The experiences of Kim Blackburn, a former youth worker, who recently transitioned from male to female, underlines the need for events like this to help confront abuse. “I have a café on the park in Hebden Bridge, which I started about five years ago when I was living male,” says Blackburn. “One morning I came to work and somebody had graffitied across the whole of the front of the café: ‘Kim is a gay c-word.’
“It was a bit of a shocker. I’d already started on the hormones and had just decided to come out, so someone had obviously noticed something and thought: ‘We’ll try and shame this person.’ I didn’t show it, but it set me back inside because it had taken me a lot of years to come out as myself.”
Blackburn, who used to work with young people in Hebden Bridge’s Calder Holmes Park before launching the café there, is helping to organise a picnic in the park for this year’s Happy Valley Pride event.
Bolton Pride was set up after Greater Manchester Police said reports of homophobia had risen 135 per cent in 12 months. Nationally there was a 22 per cent rise in reported homophobic hate crime in 2014-2015.

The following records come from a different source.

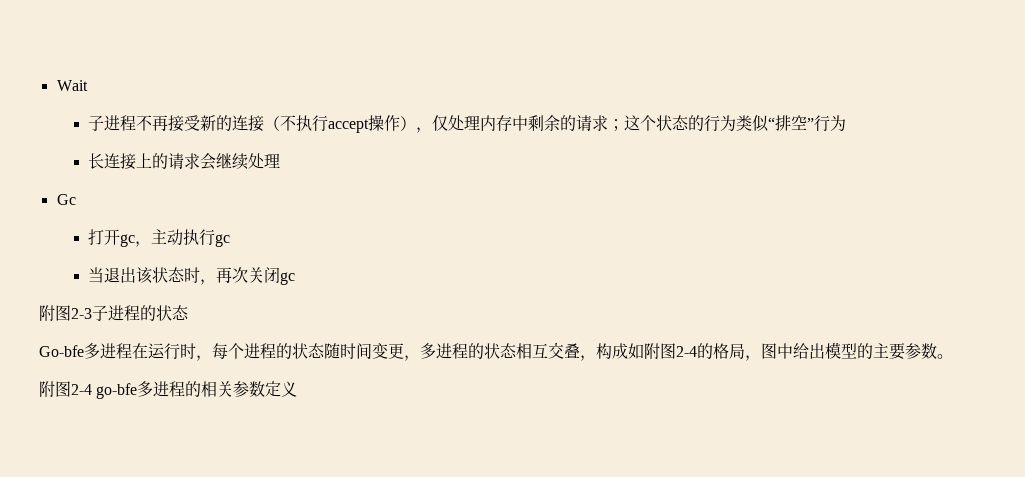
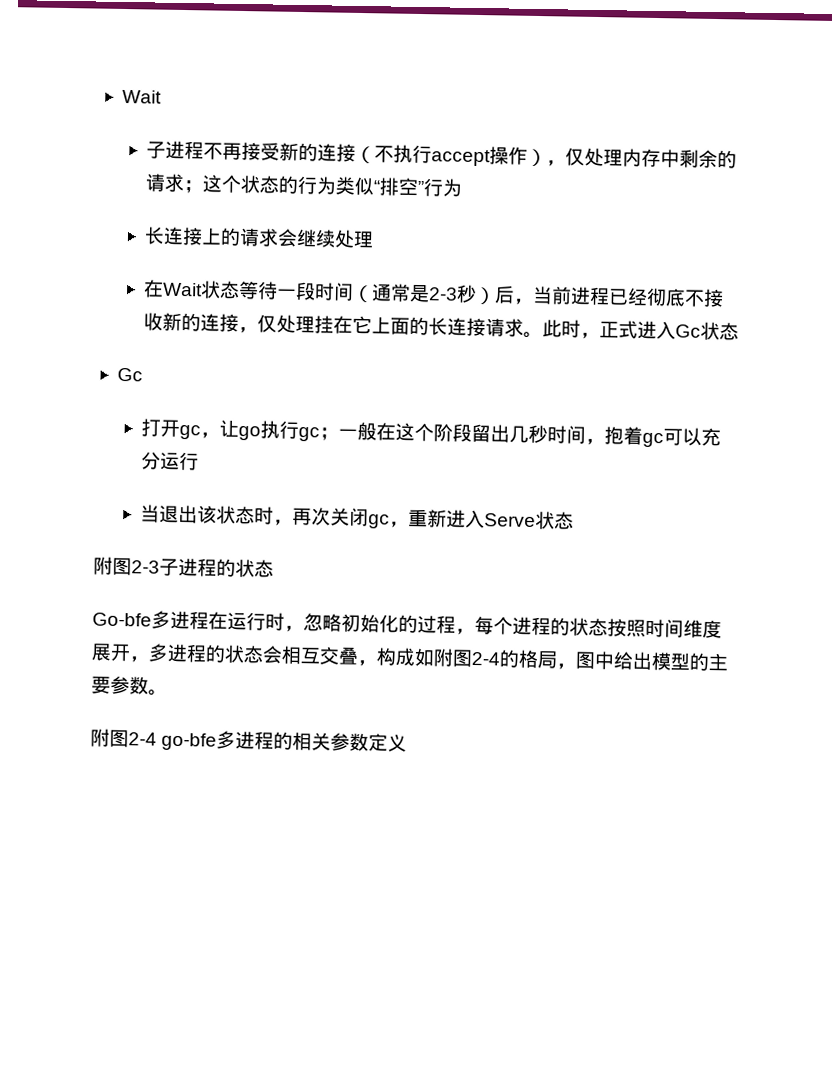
(281, 160) none -> [143,279,725,308] [143,312,740,341] // 在Wait状态等待一段时间（通常是2-3秒）后，当前进程已经彻底不接收新的连接，仅处理挂在它上面的长连接请求。此时，正式进入Gc状态
[151,229,184,246] 主动 -> [219,419,262,441] 让go
(231, 240) none -> [319,422,722,448] [141,451,200,471] ；一般在这个阶段留出几秒时间，抱着gc可以充分运行
(296, 278) none -> [389,508,575,530] ，重新进入Serve状态
[212,343,404,360] 每个进程的状态随时间变更 -> [303,613,722,639] [91,643,131,662] 忽略初始化的过程，每个进程的状态按照时间维度展开
(517, 350) none -> [262,645,283,664] 会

There’s little research into what is behind these rises, but more open displays of sexuality may be one factor, alongside an increase in reporting. Indeed, after last year’s Bolton Pride there was a further rise in reporting in the town, which to co-founder Mark Geary is a positive sign.
“Those crimes would still have happened but they wouldn’t have been reported, so by doing this we’re ensuring that people do report hate crime incidents. Will Bolton Pride stop hate crime? Probably not. But it will promote the reporting of hate crime, which is a good thing.”
Geary sounds a note of caution about getting too complacent in this era of tolerance and partial equality. “I went to a bar for a meeting in the run-up to the first Bolton Pride event and one guy said: ‘What do we need a pride for these days?’ And I was like: ‘I’ve just walked from the train station in my pride hoodie and someone called me a faggot so, you know, that’s one reason.’”
Back in the 1970s, 1980s and 1990s, pride events were not so much celebrations as demonstrations. They were all about the politics, marching through the city streets demanding equality. With a series of successful changes in the law, and a shift in public attitudes over the last few years, is there a need for Pride events at all? Speaking at Happy Valley Pride, Peter Tatchell, veteran of the LGBT equality movement, insists there is.
“I haven’t given up the campaigning because there’s still work to be done,” Tatchell says. “For example, despite last year’s referendum in favour of it, gay marriage in Northern Ireland remains banned.”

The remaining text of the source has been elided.